Google introduces 'Confidential Mode' in its new Gmail design

CREDIT Courtesy of Netflix

CREDIT Courtesy of Netflix

The new look isn't a radical departure from the gmail of old, but it does bring Gmail more in line with Google's current brand of Material Design - note the bubble "Compose" button.

In what is called "confidential mode", Gmail will let users set an expiration date on emails so that, after a certain point, recipients can't forward, copy, download or print these messages. The user will also be able to set password requirement, where the recipient has to confirm their identity via a code/OTP sent to the recipient as a text message to access the email.

Instead, Gmail sends the recipient a dummy email with a hyperlink to the actual self-expiring message, which is what actually disappears when time expires. Google has provided information related to new design and possible features to its G Suite administrators recently. The addition of Confidential Mode will grant users greater control over the emails they send, giving them the option of adding password protection to a message so they can not be opened by unauthorized people. It is still not clear whether the Gmail service users will be able to send the confidential/self-destructing emails to the other email platforms or not.

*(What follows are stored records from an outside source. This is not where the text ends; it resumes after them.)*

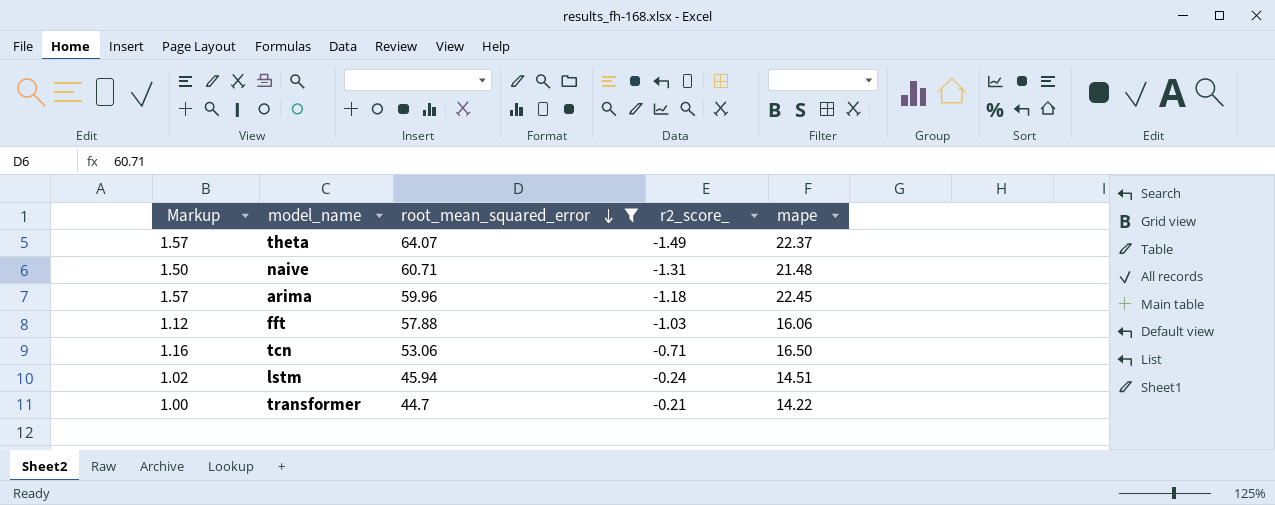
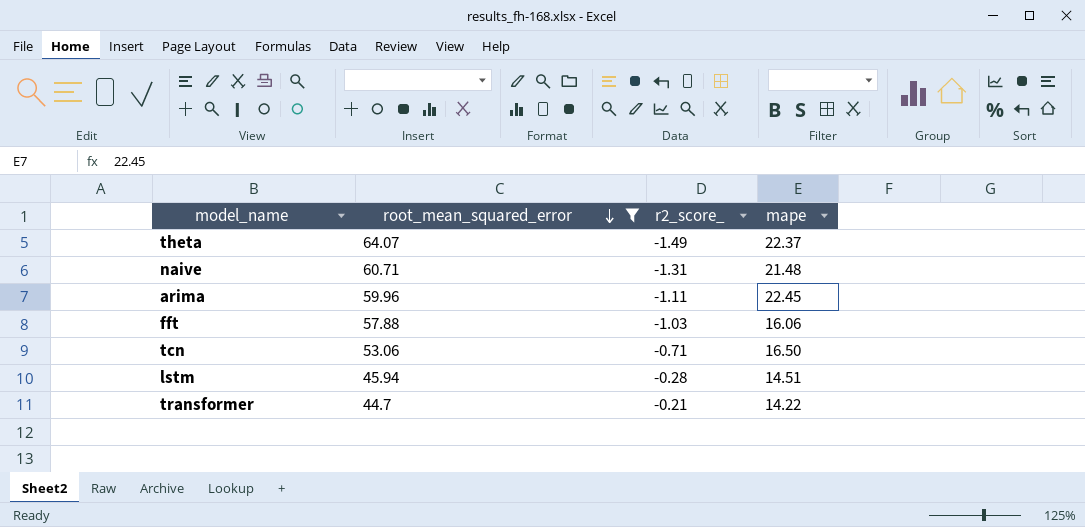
column Markup | formula: [mape] * 0.07 -> none
arima | r2_score_: -1.18 -> -1.11
lstm | r2_score_: -0.24 -> -0.28

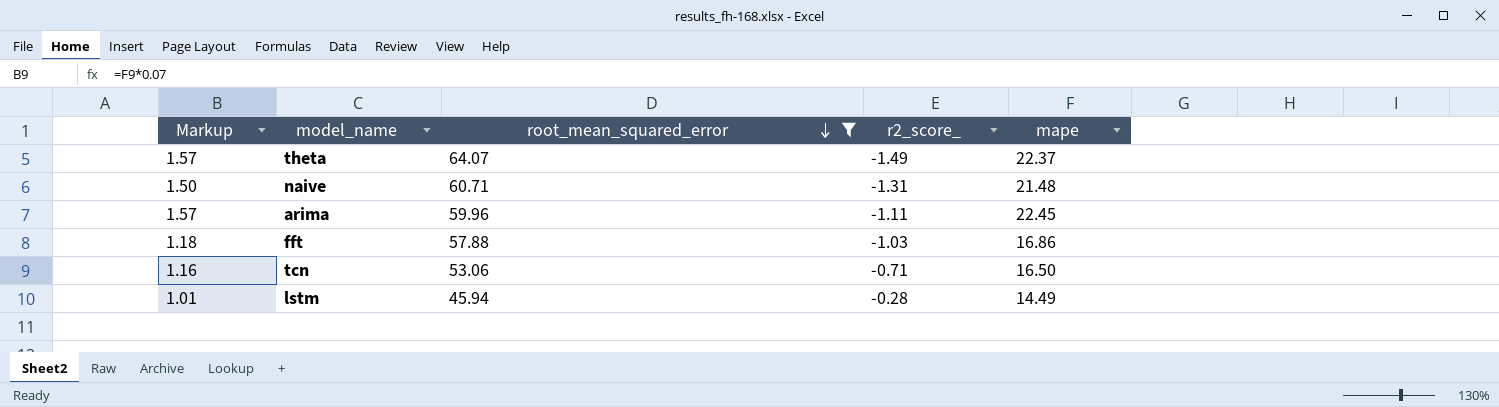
column Markup | formula: none -> [mape] * 0.07
row transformer: 44.7 | -0.21 | 14.22 -> none
fft | mape: 16.06 -> 16.86
lstm | mape: 14.51 -> 14.49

The updated version of Gmail for web will also include a sidebar so users can access Calendar, the notetaking app Keep, and other services side-by-side with their email, according to reports. In the past, Google has said user privacy is worth just $25 and that Gmail users don't have legitimate privacy concerns.

According to leaked images, the confidential mode will work even with third-party email clients like "ProtonMail".

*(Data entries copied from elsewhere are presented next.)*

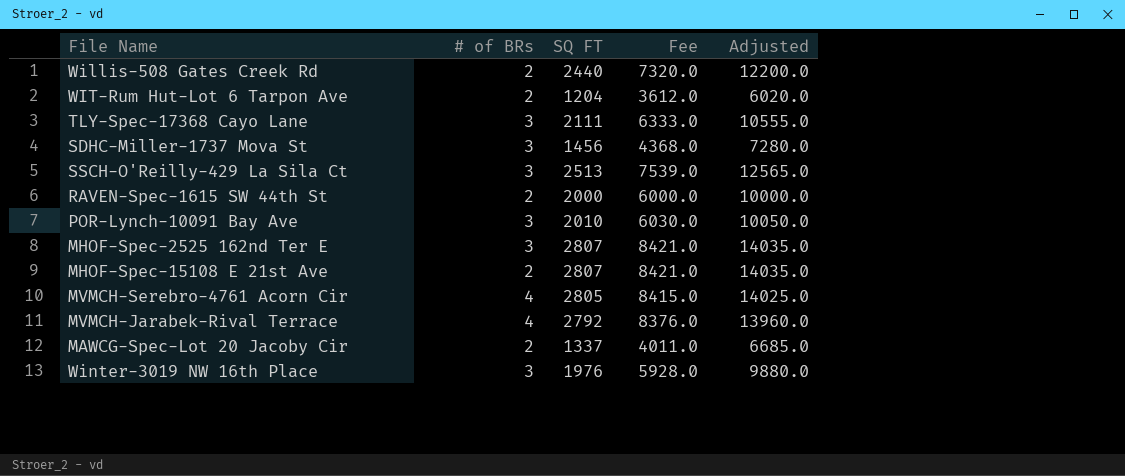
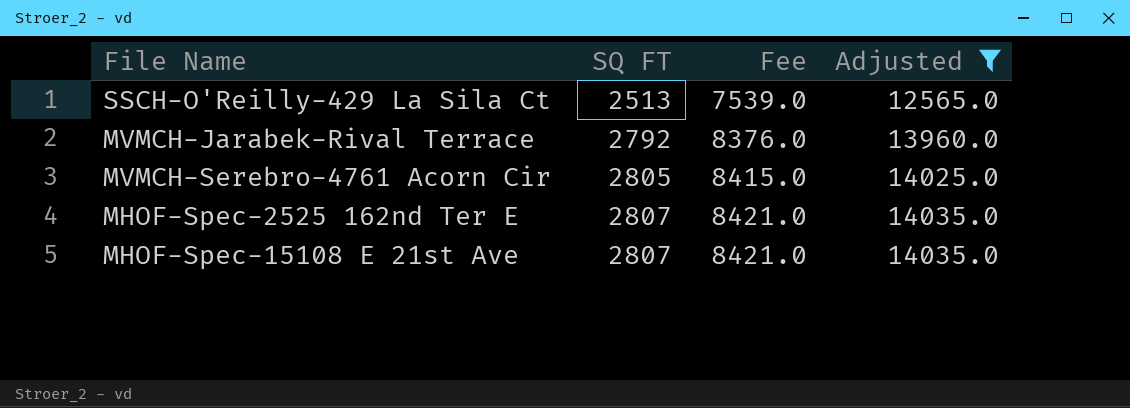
filter: none -> Adjusted >= 12565.0
row order: none -> SQ FT ascending
column # of BRs | position: 2 -> none

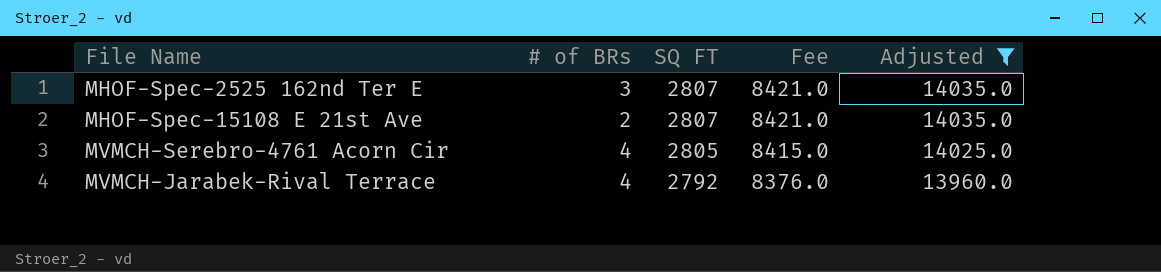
row order: SQ FT ascending -> SQ FT descending
column # of BRs | position: none -> 2
row SSCH-O'Reilly-429 La Sila Ct: 2513 | 7539.0 | 12565.0 -> none

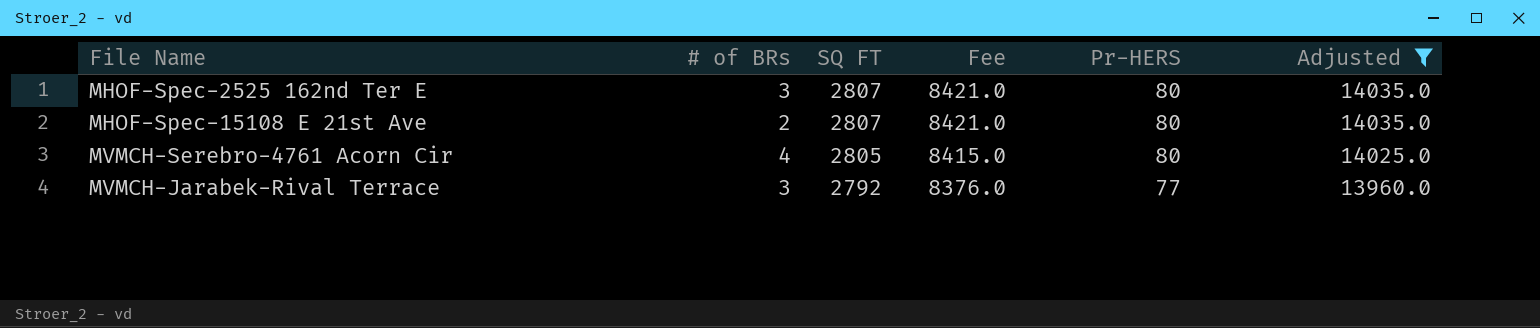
column Pr-HERS | position: none -> 5
MVMCH-Jarabek-Rival Terrace | # of BRs: 4 -> 3

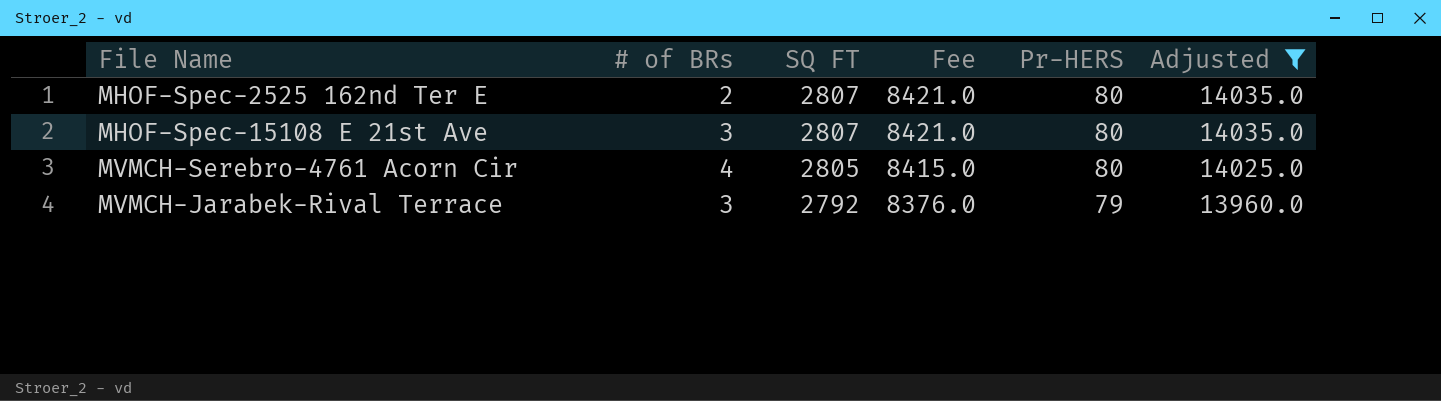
MHOF-Spec-2525 162nd Ter E | # of BRs: 3 -> 2
MHOF-Spec-15108 E 21st Ave | # of BRs: 2 -> 3
MVMCH-Jarabek-Rival Terrace | Pr-HERS: 77 -> 79

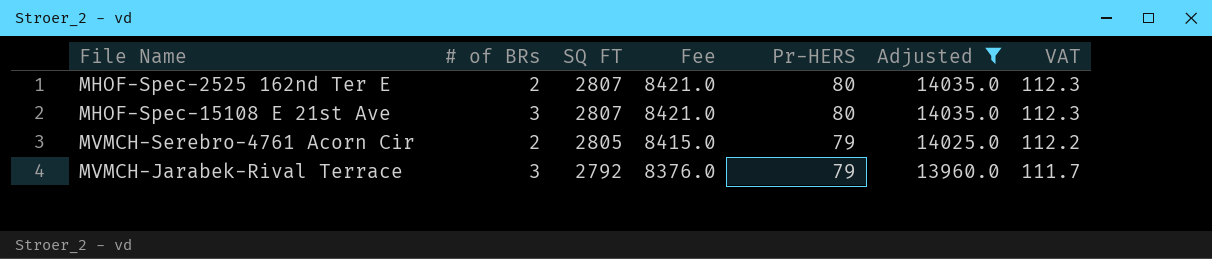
column VAT | formula: none -> [SQ FT] * 0.04
MVMCH-Serebro-4761 Acorn Cir | # of BRs: 4 -> 2
MVMCH-Serebro-4761 Acorn Cir | Pr-HERS: 80 -> 79

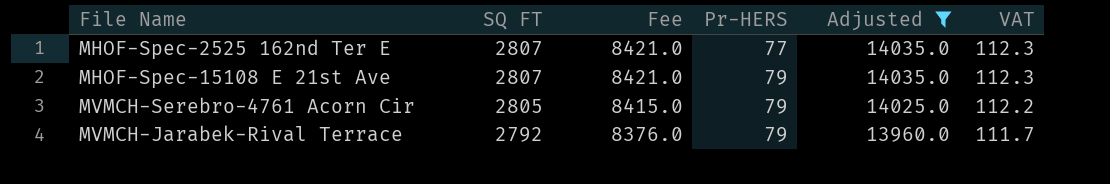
column # of BRs | position: 2 -> none
MHOF-Spec-2525 162nd Ter E | Pr-HERS: 80 -> 77
MHOF-Spec-15108 E 21st Ave | Pr-HERS: 80 -> 79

Gmail's redesign will have some other snazzy new features as well. That means you never have to leave your inbox to create a to-do list or reschedule a meeting.

According to the tipster who spilled the news to TechCrunch, there's already a help page for the feature but it's now not populated with any information - suggesting that the self-destructing emails of the new Gmail design is under development but not ready for release at this point in time. It is unclear if the "confidential" expiring mails will be end-to-end encrypted.